FeCo-PPc catalyst and preparation method and application thereof

Technical Field

The present invention relates to the field of OER catalysts; more particularly, it relates to a FeCo-PPc catalyst applied to OER reaction and its preparation method.

Background

With the rapid increase of energy demand, the increasingly serious energy crisis and environmental problems have become important factors restricting the development of energy industry, and therefore, there is a need to establish a clean energy system capable of sustainable development. Among them, electrochemical-related energy conversion and storage devices are receiving increasing attention, and the two most representative research directions are metal-air batteries and electrolytic water.

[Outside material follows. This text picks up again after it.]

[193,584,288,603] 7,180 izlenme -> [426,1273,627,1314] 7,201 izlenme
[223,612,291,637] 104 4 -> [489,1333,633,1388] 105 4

The OER reaction (oxygen evolution reaction) is one of the important reactions in many energy storage processes, such as metal-air batteries and electrolytic water, while the four electron transfer OER reaction process (4 OH)^-→2H₂O+4e^-+O₂In alkaline medium) is a key factor limiting the efficiency of water electrolysis. Such as RuO₂And IrO₂The noble metal oxides of (a) are currently the most effective OER catalysts, but the problems of high cost, limited resources and poor stability greatly limit their large-scale commercial use. Therefore, designing a low-cost, high-performance non-noble metal-based OER catalyst to promote reaction kinetics is a key step to accelerate the industrialization of electrolyzed water.

Among non-noble metal-based OER catalysts, MOFs (metal organic framework) materials have received a great deal of attention due to their tunable structure, large specific surface area and controllable electrical properties. The MOFs materials can be used as precursors for the preparation of various OER catalysts, or can be used directly as OER catalysts. Currently, effective strategies for developing MOFs material OER catalysts are mainly focused on increasing their intrinsic activity and exposing a large number of active sites.

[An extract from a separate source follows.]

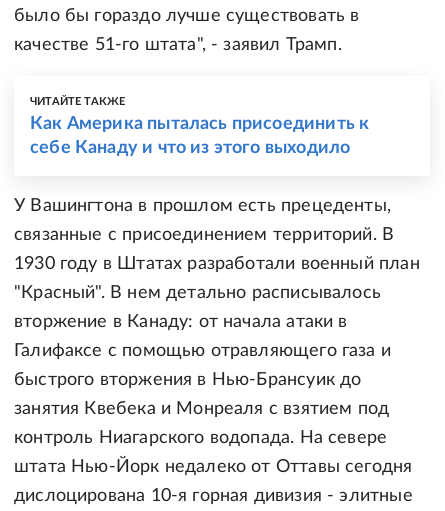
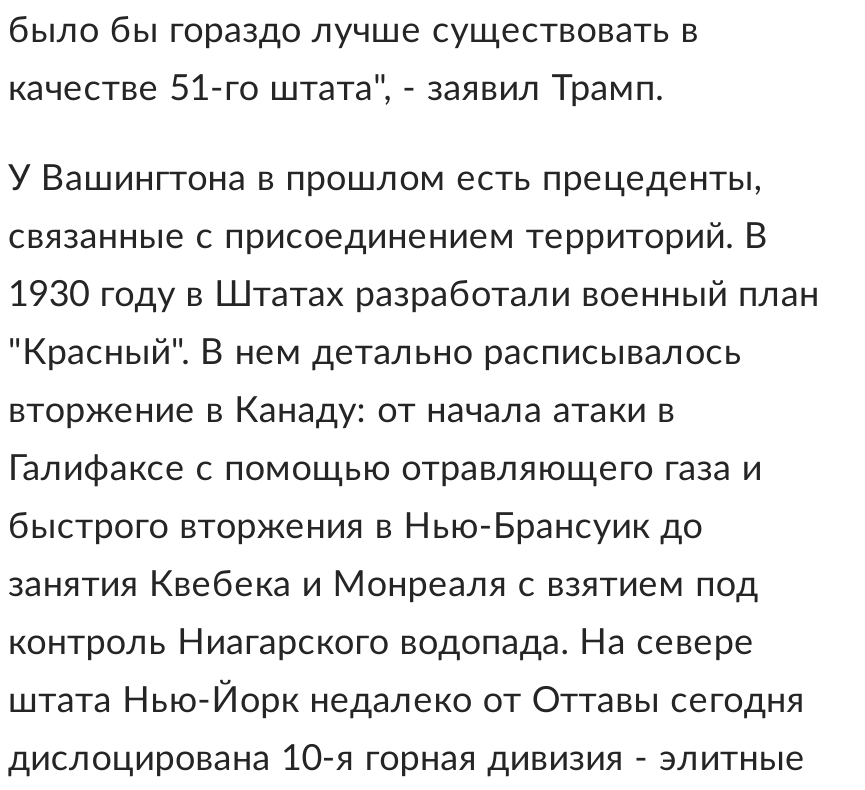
[30,96,369,157] ЧИТАЙТЕ ТАКЖЕ | Как Америка пыталась присоединить к | себе Канаду и что из этого выходило -> none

M-PPc (metallophthalocyanine) is a conjugated aromatic structure consisting of a transition metal center with adjustable oxidation state and a macrocyclic ligand backbone. M-PPc is different from M-Pc (metal phthalocyanine) in that it is not a polymer of M-Pc; that is, the monomer unit of the polyphthalocyanine is not a phthalocyanine, nor does the catalytic characteristics of the polyphthalocyanine correspond to a phthalocyanine. In the prior art, M-PPc is generally used as a template or precursor for preparing an electrocatalyst, and is not directly used for electrocatalysis of an OER reaction.

Disclosure of Invention

The invention mainly aims to provide a FeCo-PPc catalyst, a preparation method and an application thereof, wherein the FeCo-PPc catalyst is easy to prepare and realize large-scale industrial production, and has excellent catalytic activity and stability for OER reaction in an industrial operation environment.

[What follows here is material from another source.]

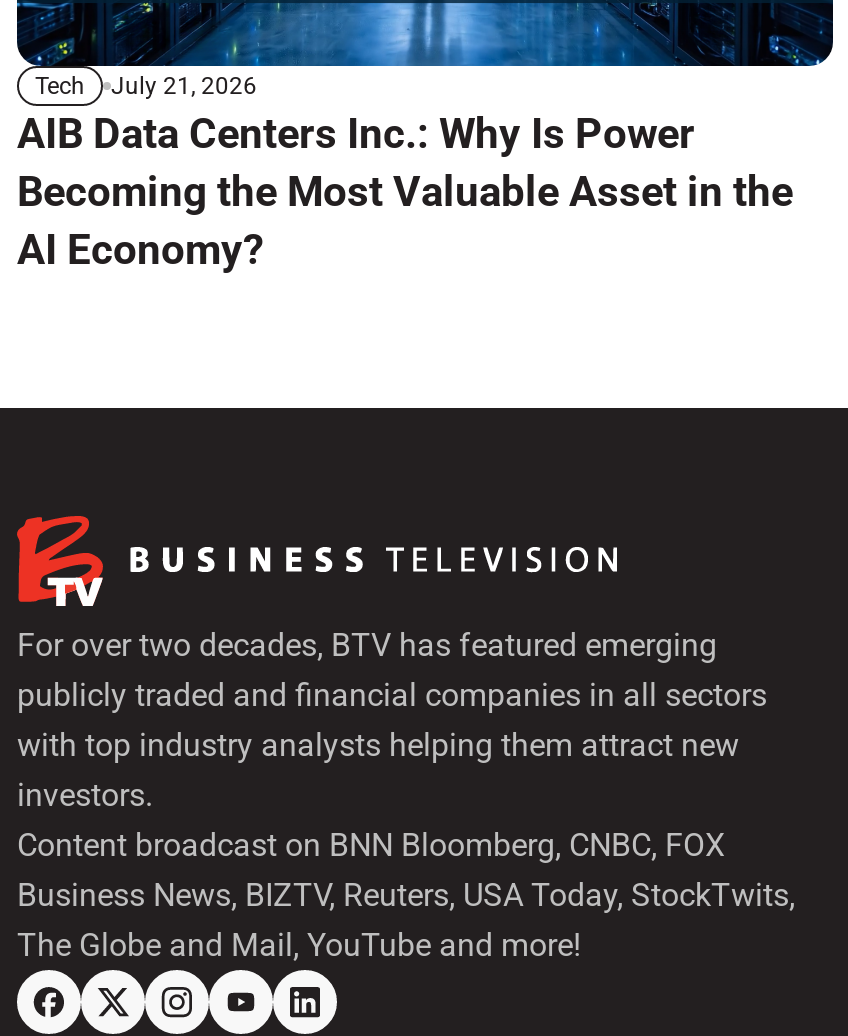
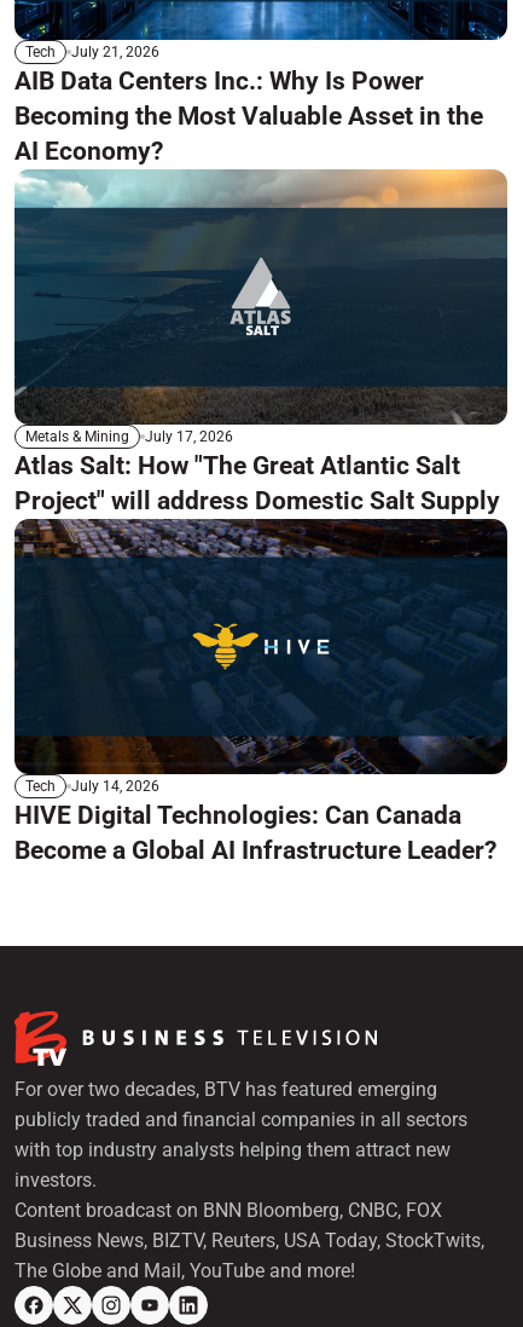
none -> [13,525,509,865] [image] | Tech | July 14, 2026 | HIVE Digital Technologies: Can Canada | Become a Global AI Infrastructure Leader?
none -> [14,168,509,516] [image] | Metals & Mining | July 17, 2026 | Atlas Salt: How "The Great Atlantic Salt | Project" will address Domestic Salt Supply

One aspect of the present invention relates to a FeCo-PPc catalyst for OER reaction having a structural formula as shown below:

wherein the molar ratio of Fe to Co is 1: 1.

Another aspect of the invention relates to the use of the FeCo-PPc catalyst described above in OER reactions.

Yet another aspect of the present invention relates to a method for preparing a FeCo-PPc catalyst for OER reaction, comprising the steps of:

s1, mixing and grinding PMDA (pyromellitic dianhydride), urea, ammonium chloride, ammonium molybdate, Fe salt and Co salt according to a preset proportion; wherein the molar ratio of the Fe salt to the Co salt is 1: 1;

s2, heating the mixture obtained in the step S1 at 200-320 ℃ for 2-5 hours;

and S3, cooling the product obtained in the step S2, washing the product with water and an organic solvent in sequence, and drying the product to obtain the FeCo-PPc catalyst.

Specifically, in step S1, 1.7 parts by mole of PMDA, 10 parts by mole of urea, 3 parts by mole of ammonium chloride, 0.35 parts by mole of ammonium molybdate, 0.37 parts by mole of iron salt, and 0.37 parts by mole of cobalt salt are mixed and ground.

Specifically, the Fe salt is ferric chloride.

Specifically, the Co salt is cobalt chloride.

Specifically, in step S2, the mixture was heated at 220 ℃ for 3 hours.

Specifically, the organic solvent includes acetone and/or ethanol.

Still another aspect of the present invention relates to the use of the FeCo-PPc catalyst prepared by the above preparation method in OER reaction.

As described in detail later, the FeCo-PPc catalyst of the present invention has excellent catalytic activity and stability when applied to OER reaction even under industrial operation environment; the FeCo-PPc catalyst can be prepared by a one-step solid-phase synthesis method, and has the advantages of simple preparation method and easy realization of large-scale industrial production.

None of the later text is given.